[Edit difference data]
------------------------------------------------------------------------
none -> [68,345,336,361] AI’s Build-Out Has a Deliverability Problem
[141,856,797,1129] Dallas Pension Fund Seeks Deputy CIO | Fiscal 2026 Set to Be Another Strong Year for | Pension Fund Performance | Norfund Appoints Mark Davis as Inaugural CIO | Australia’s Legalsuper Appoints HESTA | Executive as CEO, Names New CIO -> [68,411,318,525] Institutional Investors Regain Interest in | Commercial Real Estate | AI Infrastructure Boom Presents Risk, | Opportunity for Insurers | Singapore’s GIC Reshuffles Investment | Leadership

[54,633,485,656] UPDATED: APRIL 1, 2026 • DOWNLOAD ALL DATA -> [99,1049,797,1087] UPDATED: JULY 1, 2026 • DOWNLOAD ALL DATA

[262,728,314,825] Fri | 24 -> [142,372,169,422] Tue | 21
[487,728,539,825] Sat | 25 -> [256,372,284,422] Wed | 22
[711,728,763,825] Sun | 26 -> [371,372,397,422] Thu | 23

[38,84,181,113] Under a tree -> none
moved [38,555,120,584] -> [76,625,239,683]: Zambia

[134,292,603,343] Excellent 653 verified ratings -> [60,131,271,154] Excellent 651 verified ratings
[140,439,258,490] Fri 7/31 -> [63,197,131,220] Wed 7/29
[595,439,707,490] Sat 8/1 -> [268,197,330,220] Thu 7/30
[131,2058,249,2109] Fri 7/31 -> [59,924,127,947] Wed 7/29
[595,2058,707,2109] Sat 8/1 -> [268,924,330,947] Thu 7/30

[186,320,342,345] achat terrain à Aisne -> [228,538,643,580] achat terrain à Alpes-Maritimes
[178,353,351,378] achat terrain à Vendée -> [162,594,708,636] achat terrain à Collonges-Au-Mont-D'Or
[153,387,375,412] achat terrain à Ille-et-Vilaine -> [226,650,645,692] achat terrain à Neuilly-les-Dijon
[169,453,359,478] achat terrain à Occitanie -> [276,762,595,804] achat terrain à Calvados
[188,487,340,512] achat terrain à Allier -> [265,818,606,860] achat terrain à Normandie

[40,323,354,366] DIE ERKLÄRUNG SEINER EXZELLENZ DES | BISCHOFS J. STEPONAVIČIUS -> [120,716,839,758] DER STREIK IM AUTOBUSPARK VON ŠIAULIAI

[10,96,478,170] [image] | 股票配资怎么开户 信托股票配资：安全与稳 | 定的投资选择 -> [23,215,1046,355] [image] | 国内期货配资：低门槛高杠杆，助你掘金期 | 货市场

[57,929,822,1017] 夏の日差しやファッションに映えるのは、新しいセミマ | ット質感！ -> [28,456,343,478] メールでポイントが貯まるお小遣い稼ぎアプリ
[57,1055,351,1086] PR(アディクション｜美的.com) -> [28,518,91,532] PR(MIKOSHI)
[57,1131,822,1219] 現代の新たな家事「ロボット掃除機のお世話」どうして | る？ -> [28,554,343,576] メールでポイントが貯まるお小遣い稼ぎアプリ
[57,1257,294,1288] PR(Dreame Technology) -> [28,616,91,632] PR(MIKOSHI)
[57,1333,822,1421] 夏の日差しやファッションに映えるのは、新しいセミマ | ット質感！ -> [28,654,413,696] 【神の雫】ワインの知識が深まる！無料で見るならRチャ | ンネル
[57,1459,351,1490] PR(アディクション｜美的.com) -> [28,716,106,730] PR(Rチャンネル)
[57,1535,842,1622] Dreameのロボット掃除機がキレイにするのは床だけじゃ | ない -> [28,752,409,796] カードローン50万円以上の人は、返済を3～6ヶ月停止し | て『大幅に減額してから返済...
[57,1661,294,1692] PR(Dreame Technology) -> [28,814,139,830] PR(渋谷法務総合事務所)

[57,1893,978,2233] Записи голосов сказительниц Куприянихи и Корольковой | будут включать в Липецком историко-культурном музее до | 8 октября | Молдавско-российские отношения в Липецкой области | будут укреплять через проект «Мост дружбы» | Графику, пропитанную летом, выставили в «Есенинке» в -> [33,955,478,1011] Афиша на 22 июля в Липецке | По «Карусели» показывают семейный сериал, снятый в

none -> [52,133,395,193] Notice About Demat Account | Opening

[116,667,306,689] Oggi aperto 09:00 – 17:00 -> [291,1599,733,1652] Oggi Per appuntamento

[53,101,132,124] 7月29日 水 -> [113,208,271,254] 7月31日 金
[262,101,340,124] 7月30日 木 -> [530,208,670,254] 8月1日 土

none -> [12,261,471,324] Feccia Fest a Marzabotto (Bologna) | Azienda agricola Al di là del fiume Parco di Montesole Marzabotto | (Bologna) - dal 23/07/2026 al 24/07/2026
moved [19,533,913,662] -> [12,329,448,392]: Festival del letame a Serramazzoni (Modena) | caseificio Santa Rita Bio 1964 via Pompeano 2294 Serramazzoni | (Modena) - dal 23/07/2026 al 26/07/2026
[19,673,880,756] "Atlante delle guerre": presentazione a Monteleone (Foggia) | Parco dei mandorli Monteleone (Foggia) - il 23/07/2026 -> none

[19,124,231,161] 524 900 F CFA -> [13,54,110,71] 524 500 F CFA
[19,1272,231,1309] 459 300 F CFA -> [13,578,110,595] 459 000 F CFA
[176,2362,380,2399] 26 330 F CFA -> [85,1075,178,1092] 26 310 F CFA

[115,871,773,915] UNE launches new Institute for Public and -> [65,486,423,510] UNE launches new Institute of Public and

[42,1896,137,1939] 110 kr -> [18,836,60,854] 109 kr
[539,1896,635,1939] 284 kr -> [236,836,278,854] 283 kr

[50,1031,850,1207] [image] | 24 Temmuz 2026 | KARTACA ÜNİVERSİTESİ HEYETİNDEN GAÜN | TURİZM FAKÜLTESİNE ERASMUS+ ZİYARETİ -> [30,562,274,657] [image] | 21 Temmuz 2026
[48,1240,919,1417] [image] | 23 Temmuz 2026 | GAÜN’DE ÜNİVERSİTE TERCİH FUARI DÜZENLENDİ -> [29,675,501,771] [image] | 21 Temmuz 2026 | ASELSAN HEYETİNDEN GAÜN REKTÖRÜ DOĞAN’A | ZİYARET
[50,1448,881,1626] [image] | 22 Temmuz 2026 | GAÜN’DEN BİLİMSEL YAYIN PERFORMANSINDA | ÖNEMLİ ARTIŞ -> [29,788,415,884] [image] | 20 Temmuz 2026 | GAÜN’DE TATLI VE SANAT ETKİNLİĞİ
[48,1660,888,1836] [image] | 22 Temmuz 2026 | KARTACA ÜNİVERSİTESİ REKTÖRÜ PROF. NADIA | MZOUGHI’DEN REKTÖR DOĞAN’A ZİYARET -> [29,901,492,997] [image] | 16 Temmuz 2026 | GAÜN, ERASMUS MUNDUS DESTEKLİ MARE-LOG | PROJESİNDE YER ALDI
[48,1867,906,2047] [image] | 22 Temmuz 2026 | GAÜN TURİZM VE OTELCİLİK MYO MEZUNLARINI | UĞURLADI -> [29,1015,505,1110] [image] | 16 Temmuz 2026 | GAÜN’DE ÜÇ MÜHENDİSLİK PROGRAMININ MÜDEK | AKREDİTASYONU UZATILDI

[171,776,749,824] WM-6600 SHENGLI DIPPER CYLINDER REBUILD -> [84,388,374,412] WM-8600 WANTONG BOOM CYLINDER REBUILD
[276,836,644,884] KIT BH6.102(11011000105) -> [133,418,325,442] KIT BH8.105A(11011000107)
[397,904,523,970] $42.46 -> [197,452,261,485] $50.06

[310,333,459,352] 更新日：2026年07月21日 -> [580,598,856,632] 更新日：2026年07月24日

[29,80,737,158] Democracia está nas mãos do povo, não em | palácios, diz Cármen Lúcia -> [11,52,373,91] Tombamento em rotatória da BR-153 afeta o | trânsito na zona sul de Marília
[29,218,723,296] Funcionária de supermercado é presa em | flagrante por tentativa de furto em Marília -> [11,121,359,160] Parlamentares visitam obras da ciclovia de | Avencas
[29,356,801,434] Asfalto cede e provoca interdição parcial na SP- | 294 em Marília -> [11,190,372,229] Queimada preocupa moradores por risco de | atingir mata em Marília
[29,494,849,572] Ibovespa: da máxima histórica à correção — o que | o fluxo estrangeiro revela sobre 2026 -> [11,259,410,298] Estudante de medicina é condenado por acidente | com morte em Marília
------------------------------------------------------------------------
Your answer should consist of the lines from the line with "[539,1896,635,1939] 284 kr" to the line with "[48,1660,888,1836] [image] |" above, repeated exactly, both ends included.

* **Task output**
[539,1896,635,1939] 284 kr -> [236,836,278,854] 283 kr

[50,1031,850,1207] [image] | 24 Temmuz 2026 | KARTACA ÜNİVERSİTESİ HEYETİNDEN GAÜN | TURİZM FAKÜLTESİNE ERASMUS+ ZİYARETİ -> [30,562,274,657] [image] | 21 Temmuz 2026
[48,1240,919,1417] [image] | 23 Temmuz 2026 | GAÜN’DE ÜNİVERSİTE TERCİH FUARI DÜZENLENDİ -> [29,675,501,771] [image] | 21 Temmuz 2026 | ASELSAN HEYETİNDEN GAÜN REKTÖRÜ DOĞAN’A | ZİYARET
[50,1448,881,1626] [image] | 22 Temmuz 2026 | GAÜN’DEN BİLİMSEL YAYIN PERFORMANSINDA | ÖNEMLİ ARTIŞ -> [29,788,415,884] [image] | 20 Temmuz 2026 | GAÜN’DE TATLI VE SANAT ETKİNLİĞİ
[48,1660,888,1836] [image] | 22 Temmuz 2026 | KARTACA ÜNİVERSİTESİ REKTÖRÜ PROF. NADIA | MZOUGHI’DEN REKTÖR DOĞAN’A ZİYARET -> [29,901,492,997] [image] | 16 Temmuz 2026 | GAÜN, ERASMUS MUNDUS DESTEKLİ MARE-LOG | PROJESİNDE YER ALDI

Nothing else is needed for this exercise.